“Forgiveness is unlocking the door to set someone free and realizing you were the prisoner.” While I have no idea who wrote this brilliant quote, I thought it was quite accurate for this post on growing pains and dives just a little deeper on forgiveness. What does forgiveness have in common with growing pains? When I picture growing pains, I think of that really short kid in my middle school class who had a growth spurt the summer before high-school, grew really tall and always complained about his legs hurting, he would say “growing pains”. Replace that pain in the limbs with the pain inside the human heart. While I am sure one can argue that the physical pain in the limbs would hurt more than the heart, I want to counter that argument. In order to do so, I want to begin with going back 22 years ago.
Let’s venture back to 1994, 22 years ago to the beautiful country of Rwanda, Africa. The Rwandan genocide, a mass slaughter of the Tutsi tribe by members of the Hutu majority government. This genocide resulted in the loss of 800,000 Rwandans in the period of three months. The most loss of human life in the history of genocides to occur in the shortest time frame. I recently visited this country, and I was surprised to see that it was filled with so much love even though the people had suffered so much hate just twenty short years ago. This love was such a testimony for my own life, seeing that forgiveness seemed to set these people free, and my own sufferings seemed so small compared to theirs. They also looked a lot more joyful than I! It’s as though they had “forgiveness” written on their foreheads, it was that obvious. The Rwandans were unbounded from the hate that once filled their heart, hate was replaced by love. After all, love is stronger than hate. (Said by a Rwandan survivor)
I want to share a short personal experience on how I witnessed the power of forgiveness in my own life. When I saw the children of Rwanda , and how much light filled their eyes, I knew it was the light of God, and I wanted to experience that light more than anything. How did I do that? I revisited the wounds of my past, I chose two people in my life that hurt me, and I also chose myself. In a small village called Kibeho, the heart of Rwanda (how symbolic), I confessed to Jesus my pain, my resentment, and asked Him to teach me how to best love the people I had chosen, with a Christ like love. I realized, it wasn’t really about the people I chose, it was the wound in myself that I had been avoiding. Because of that resentment that I had stored away in the center of my heart, I was experiencing unnecessary pain. I was searching for my identity in those people who hurt me. I made that wound my identity, I was consumed in it. Because my heart longed for so much love, it always felt like I was giving so much, and not receiving the fill that I hungered for.

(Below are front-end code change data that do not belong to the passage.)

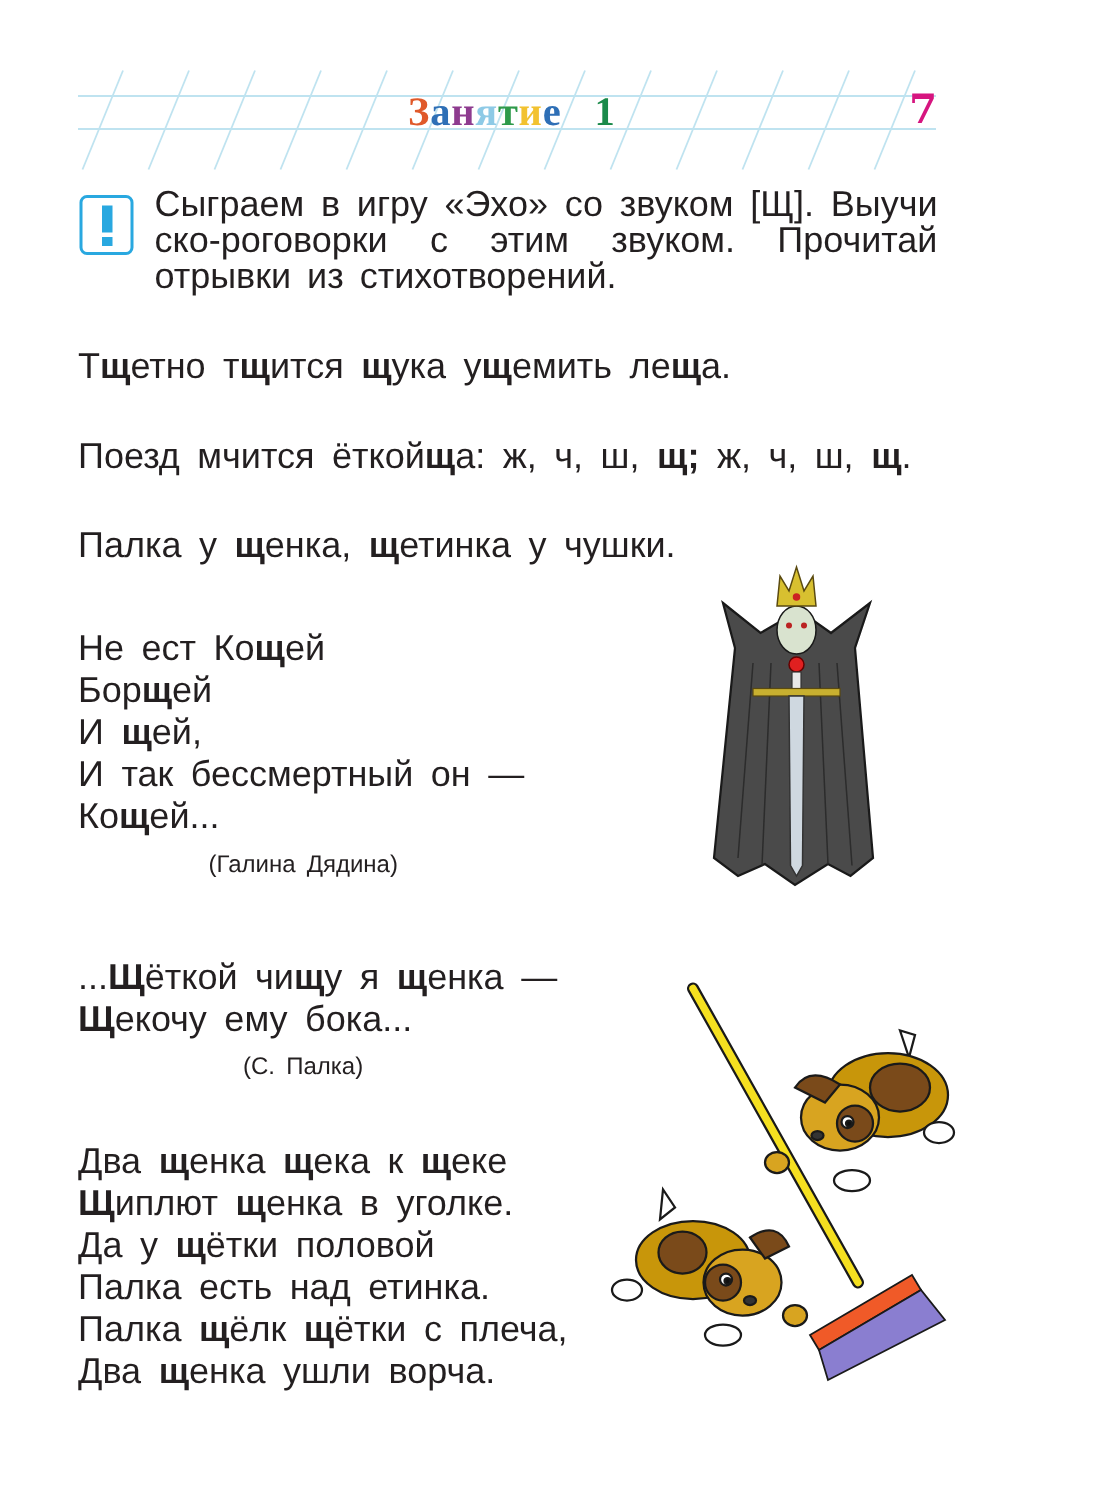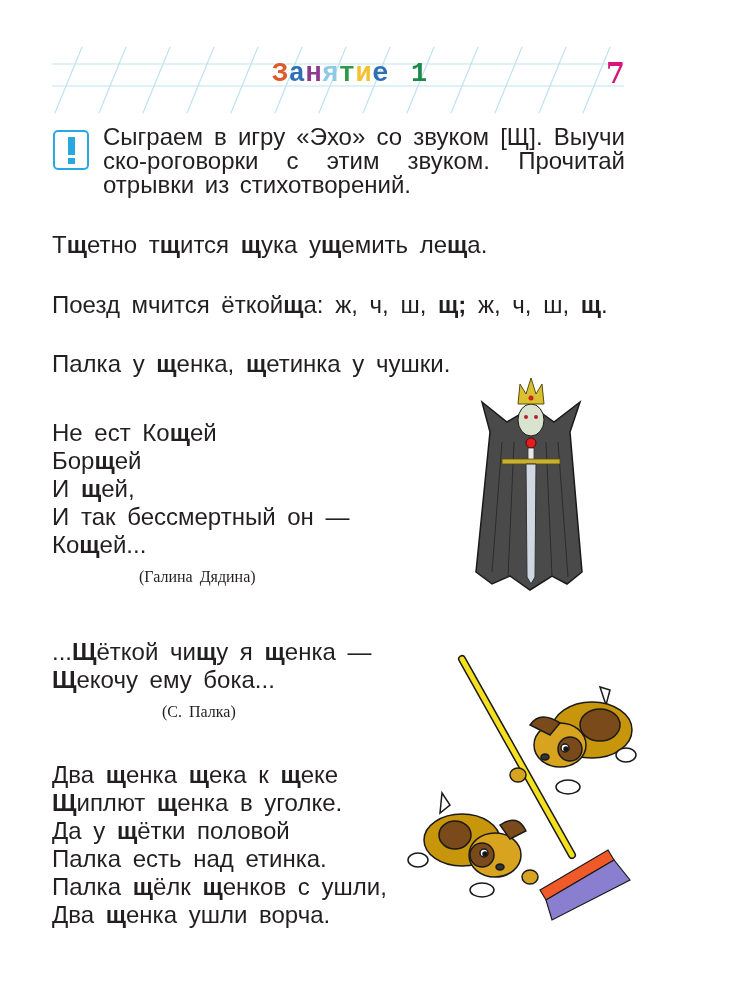--- a/index.html
+++ b/index.html
@@ -1,32 +1,32 @@
 <!DOCTYPE html>
 <html><head>
 <meta charset="utf-8">
 <style>
   html, body { margin: 0; padding: 0; background: #ffffff; }
   body { width: 741px; height: 1000px; position: relative; overflow: hidden;
          font-family: "Liberation Sans", sans-serif; color: #231f20; }
   .grid { position: absolute; left: 0; top: 0; width: 741px; height: 130px; }
-  .heading { position: absolute; left: 272px; top: 58px; font-family: Liberation Mono, monospace;
+  .heading { position: absolute; left: 272px; top: 58px; font-family: Liberation Serif, serif;
              font-weight: bold; font-size: 27px; letter-spacing: 0.5px; line-height: 32px; }
   .heading .num { margin-left: 22px; }
   .pagenum { position: absolute; left: 606px; top: 58px; font-family: "DejaVu Serif", serif;
              font-weight: bold; font-size: 27px; line-height: 32px; }
   .instr-icon { position: absolute; left: 53px; top: 130px; width: 36px; height: 40px;
                 border: 2.5px solid #29a8e0; border-radius: 5px; box-sizing: border-box; }
   .instr-icon .bar { position: absolute; left: 13px; top: 5px; width: 7px; height: 18px; background: #29a8e0; }
   .instr-icon .dot { position: absolute; left: 13px; top: 26px; width: 7px; height: 6px; background: #29a8e0; }
   .instr { position: absolute; left: 103px; top: 125px; width: 522px; font-size: 24px;
            line-height: 24px; text-align: justify; word-spacing: 4px; }
   .line { position: absolute; left: 52px; font-size: 24px; line-height: 24px; word-spacing: 5px; white-space: nowrap; }
   .line b { font-weight: bold; }
-  .author { position: absolute; font-size: 16px; line-height: 20px; word-spacing: 3px; white-space: nowrap; font-family: Liberation Serif, serif; }
+  .author { position: absolute; font-size: 16px; line-height: 20px; word-spacing: 3px; white-space: nowrap; }
   .illus { position: absolute; }
 </style>
 </head>
 <body>
 
 <svg class="grid" viewBox="0 0 741 130" width="741" height="130">
   <g stroke="#bfe3f0" stroke-width="1.2" fill="none">
     <line x1="52" y1="64" x2="624" y2="64"></line>
     <line x1="52" y1="86" x2="624" y2="86"></line>
     <line x1="82" y1="47" x2="55" y2="113"></line>
@@ -87,21 +87,21 @@
 </svg>
 
 <div class="line" style="top:640px"><span>...</span><b>Щ</b><span>ёткой чи</span><b>щ</b><span>у я </span><b>щ</b><span>енка —</span></div>
 <div class="line" style="top:668px"><b>Щ</b><span>екочу ему бока...</span></div>
 <div class="author" style="left:162px; top:702px">(С. Палка)</div>
 
 <div class="line" style="top:763px"><span>Два </span><b>щ</b><span>енка </span><b>щ</b><span>ека к </span><b>щ</b><span>еке</span></div>
 <div class="line" style="top:791px"><b>Щ</b><span>иплют </span><b>щ</b><span>енка в уголке.</span></div>
 <div class="line" style="top:819px"><span>Да у </span><b>щ</b><span>ётки половой</span></div>
 <div class="line" style="top:847px"><span>Палка есть над етинка.</span></div>
-<div class="line" style="top:875px"><span>Палка </span><b>щ</b><span>ёлк </span><b>щ</b><span>енков с ушли,</span></div>
+<div class="line" style="top:875px"><span>Палка </span><b>щ</b><span>ёлк </span><b>щ</b><span>ётки с плеча,</span></div>
 <div class="line" style="top:903px"><span>Два </span><b>щ</b><span>енка ушли ворча.</span></div>
 
 <svg class="illus" style="left:400px; top:645px" width="320" height="280" viewBox="0 0 320 280">
 
   <line x1="62" y1="14" x2="172" y2="210" stroke="#1a1a1a" stroke-width="8" stroke-linecap="round"></line>
   <line x1="62" y1="14" x2="172" y2="210" stroke="#f5e020" stroke-width="5" stroke-linecap="round"></line>
 
   <path d="M140 245 L208 205 L214 215 L146 255 Z" fill="#f05a28" stroke="#1a1a1a" stroke-width="1.2"></path>
   <path d="M146 255 L214 215 L230 235 L152 275 Z" fill="#8a7ed0" stroke="#1a1a1a" stroke-width="1.2"></path>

Side note:When I said I confessed to Jesus my pain, I did this by going to a Catholic priest in the Sacrament of Reconciliation, you know what that means? Thankfully we have a smart and clever God, no matter where we are, there is always a Catholic Church with a confessional. I want you to know that even though my own experience may seem as though I had to go on a pilgrimage to another country to heal, that simply is not the case with our Lord, we are dealing with a God of simplicity. Check out what Jesus says to Saint Faustina about one of my favorite Sacraments of mercy:
To avail oneself of this miracle, it is not necessary to go on a great pilgrimage, or to carry out some external ceremony; it suffices to come with faith to the feet of My representative and to reveal to Him one’s misery, and the miracle of Divine Mercy will be fully demonstrated.
This healing process obviously does not happen over night, but that it why it is called growing pains. I grew to resent those people because I felt as though they were robbing me of the love I thought I deserved. They constantly would tell me they did their best to love me with the capacity they had. I did not understand that then. So I blamed them. I used to rack my brain thinking there was something wrong with me because I desired an abnormal amount of love, but then I pictured Jesus looking down at me on the cross saying, “I thirst”. He (more than I) is always hungering for more love. Jesus chooses souls, not that appear strong physically, but those who can suffer martyrdom of the heart. Mary may not have died on a cross, but She suffered a different type of passion, seven swords of sorrow pierced Her heart. What an Immaculate Heart. Forgiveness led me to discover my true identity in Christ the King my Savior. Ruler of my heart, I am no longer a prisoner!
~For Our Lady of Kibeho~
Thank you, Alaisa Melgoza for inspiring me to write on this subject!